The study found a link between folic acid supplementation and a 44% decrease in suicide attempts and self-harm.
A new study from the University of Chicago looked at the relationship between folic acid treatment and suicide attempts over a two-year period. Researchers found that patients who had prescriptions for folic acid, also known as vitamin B9, experienced a 44% reduction in suicidal events (suicide attempts and intentional self-harm).
The study used data from health insurance claims for 866,586 patients. The researchers focused on folic acid and took into account many potential confounding factors, including age, gender, mental health diagnoses, other central nervous system drugs, conditions that affect folic acid metabolism, and more. Even after adjusting for all of these factors, those who had a prescription for folic acid were still associated with a lower risk of attempting suicide.
The researchers also found that the longer a person took folic acid, the lower the risk of attempting suicide. Each month of folic acid prescribing was associated with an additional 5% reduction in the risk of suicide attempts during the 24-month follow-up period of their study.
Because research in this area is relatively new, researchers cannot yet determine whether the relationship between folic acid and suicidal events is causal. Therefore, it is still not known whether taking folic acid will directly reduce a person’s suicide risk. The researchers are following up this study with a large-scale randomized controlled trial (RCT) to test whether folic acid directly reduces the risk of suicidal events, including thinking, attempts, and achievement.
In response to this article, Dr. Joshua Roffman, director of the Early Brain Development Initiative at Massachusetts Public, said,
“This is an important study linking the use of folic acid – a B vitamin – to a reduced risk of suicide attempts in a very large group of patients in the United States, using insurance databases. Suicide is a devastating outcome, and the potential for an inexpensive, safe and widely available intervention to prevent some suicides It can have a significant impact on overall health.This possibility is also supported by previous work from our laboratory and others indicating the protective effects of prenatal folic acid exposure on other mental health outcomes, such as autism and schizophrenia, in young adults.However, these new findings show an association It is not a causal relationship, and would require prospective randomized controlled studies involving individuals at high risk of suicide, to provide definitive answers about whether folic acid can protect against self-harm.Given the benign nature of the intervention and the relative paucity of drug-based interventions showing evidence for prevention of self-harm suicide, the necessity of these experiments is very clear.”

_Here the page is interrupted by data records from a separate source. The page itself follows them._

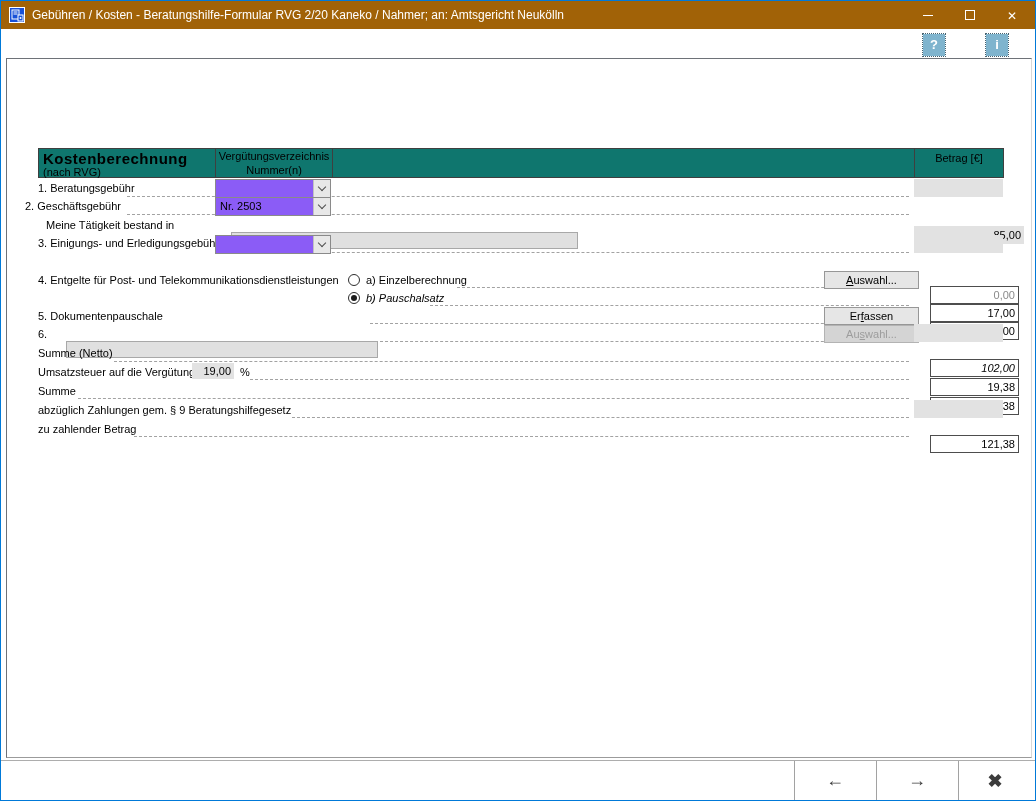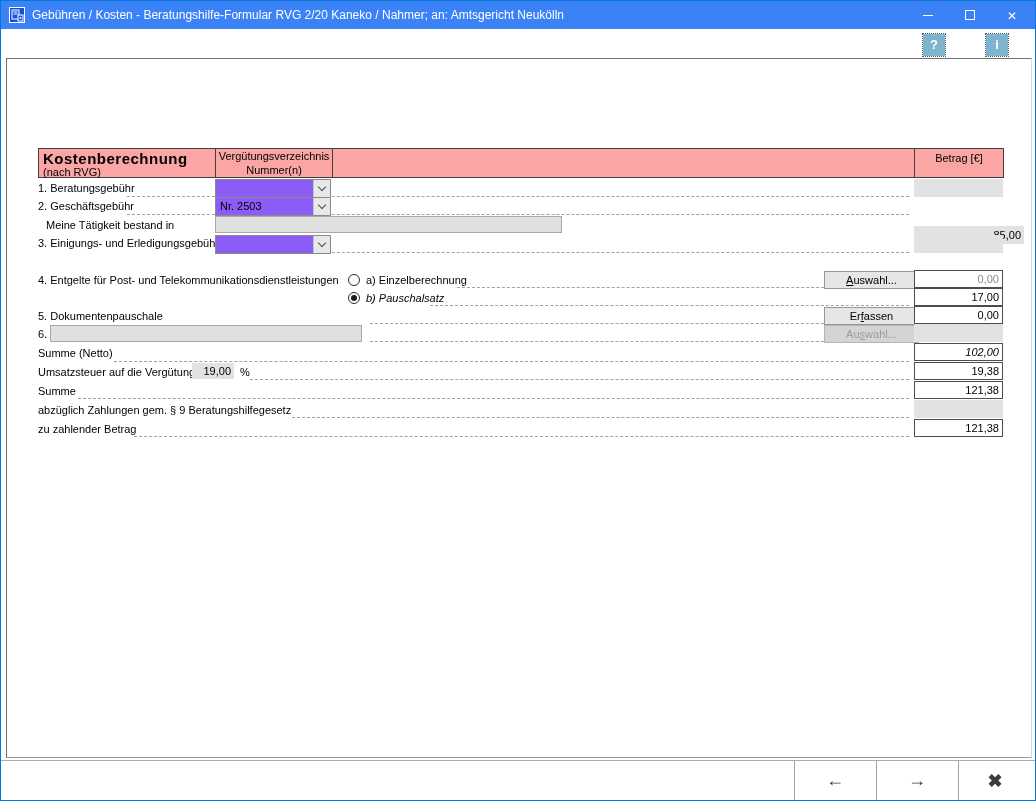--- a/index.html
+++ b/index.html
@@ -3,57 +3,57 @@
 <meta charset="utf-8">
 <style>
   html,body{margin:0;padding:0;background:#c8c8c8;}
   *{box-sizing:border-box;}
   #window{
     position:relative;width:1036px;height:801px;
     border:1px solid #0079d8;background:#ffffff;
     font-family:"Liberation Sans", sans-serif;overflow:hidden;
   }
   
-  #titlebar{position:absolute;left:0;top:0;width:100%;height:28px;background:#3b82f6;}
+  #titlebar{position:absolute;left:0;top:0;width:100%;height:28px;background:#a16207;}
   #appicon{position:absolute;left:8px;top:6px;width:16px;height:16px;}
   #wintitle{position:absolute;left:31px;top:0;height:28px;line-height:28px;color:#fff;font-size:12px;white-space:nowrap;}
   .winbtn{position:absolute;top:0;width:46px;height:28px;background:transparent;border:none;cursor:default;}
   #btn-min{right:84px;} #btn-max{right:42px;} #btn-close{right:0;}
   .glyph-min{position:absolute;left:18px;top:14px;width:10px;height:1px;background:#fff;}
   .glyph-max{position:absolute;left:18px;top:9px;width:10px;height:10px;border:1px solid #fff;}
   .glyph-close{color:#fff;font-size:12px;line-height:28px;}
   
   #toolbar{position:absolute;left:0;top:28px;width:100%;height:29px;background:#ffffff;}
   .tbbtn{position:absolute;top:5px;width:22px;height:22px;background:#7fb4ce;border:none;
          outline:1px dotted #46626f;color:#fff;font-weight:bold;font-size:13px;text-align:center;line-height:22px;padding:0;}
   #helpbtn{left:922px;} #infobtn{left:985px;}
   
   #panel{position:absolute;left:5px;top:57px;width:1026px;height:700px;background:#fff;
          border-top:1px solid #6e7278;border-left:1px solid #6e7278;
          border-right:1px solid #d8d8d8;border-bottom:1px solid #9b9b9b;}
   
-  .hbox{position:absolute;border:1px solid #3f3f3f;background:#fca5a5;z-index:2;}
+  .hbox{position:absolute;border:1px solid #3f3f3f;background:#0f766e;z-index:2;}
   .hb-title{font-weight:bold;font-size:15px;line-height:15px;padding:2px 0 0 4px;letter-spacing:0.5px;}
   .hb-sub{font-size:11px;line-height:11px;padding:1px 0 0 4px;}
   .hb-center{font-size:11px;line-height:13px;text-align:center;padding-top:1px;}
   
   .lbl{position:absolute;font-size:11px;height:18px;line-height:18px;white-space:nowrap;color:#000;z-index:2;}
   .dash{position:absolute;height:0;border-top:1px dashed #a2a2a2;z-index:1;}
   
   .combo{position:absolute;left:208px;width:116px;height:19px;background:#8b5cf6;border:1px solid #8a8a8a;z-index:2;}
   .combo .ctext{position:absolute;left:4px;top:1px;font-size:11px;line-height:15px;white-space:nowrap;}
   .combo .cbtn{position:absolute;right:0;top:0;width:17px;height:17px;background:#e8e8e8;border-left:1px solid #c2c2c2;}
   .chev{position:absolute;left:5px;top:4px;width:6px;height:6px;border-right:1px solid #4d4d4d;border-bottom:1px solid #4d4d4d;transform:rotate(45deg);}
   
   .field{position:absolute;height:18px;font-family:"Liberation Sans",sans-serif;font-size:11px;z-index:2;padding:0 3px;}
   .fwhite{background:#fff;border:1px solid #4d4d4d;text-align:right;}
   .fgrey{background:#e2e2e2;border:none;text-align:right;line-height:18px;}
   .fgreyborder{background:#e0e0e0;border:1px solid #a8a8a8;}
   .dimtext{color:#8a8a8a;}
-  input.field{margin:0;}
+  input.field{margin:16px;}
   
   .pushbtn{position:absolute;left:817px;width:95px;height:18px;background:#e6e6e6;border:1px solid #979797;
            font-family:"Liberation Sans",sans-serif;font-size:11px;text-align:center;line-height:15px;z-index:2;padding:0;}
   .pushbtn.disabled{background:#d4d4d4;color:#9d9d9d;border-color:#b3b3b3;}
   
   .radio{position:absolute;left:341px;width:12px;height:12px;border:1px solid #2e2e2e;border-radius:50%;background:#fff;z-index:2;}
   .radio.checked::after{content:"";position:absolute;left:2px;top:2px;width:6px;height:6px;border-radius:50%;background:#1c1c1c;}
   
   #footer{position:absolute;left:0;top:759px;width:100%;height:40px;background:#fff;border-top:1px solid #adadad;}
   .vsep{position:absolute;top:0;width:1px;height:40px;background:#a2a2a2;}
@@ -120,21 +120,21 @@
 
     <div class="lbl" style="left:31px;top:120px;">1. Beratungsgebühr</div>
     <div class="combo" style="top:120px;">
       <span class="ctext"></span>
       <span class="cbtn">
           <span class="chev"></span>
         </span>
     </div>
     <div class="field fgrey" style="left:907px;top:120px;width:89px;"></div>
 
-    <div class="lbl" style="left:31px;top:138px;text-align:center;">2. Geschäftsgebühr</div>
+    <div class="lbl" style="left:18px;top:138px;text-align:center;">2. Geschäftsgebühr</div>
     <div class="combo" style="top:138px;">
       <span class="ctext">Nr. 2503</span>
       <span class="cbtn">
           <span class="chev"></span>
         </span>
     </div>
     <div class="field fgrey" style="left:907px;top:138px;width:110px;margin-top:29px;">85,00</div>
 
     <div class="lbl" style="left:39px;top:157px;">Meine Tätigkeit bestand in</div>
     <input class="field fgreyborder" style="left: 208px; top: 157px; width: 347px; height: 17px;" value="">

MQ Dr. Joshua Roffman and his team at Harvard University funded a study that for the first time explored whether exposure to folic acid at the earliest opportunity – when a baby is growing in the womb – can protect the brain from developing psychotic symptoms. You can read more about this study over here.
If you are experiencing a mental health emergency or are concerned about someone else, please contact support. Below is a list of emergency contact numbers and helplines And organizations that may be able to help.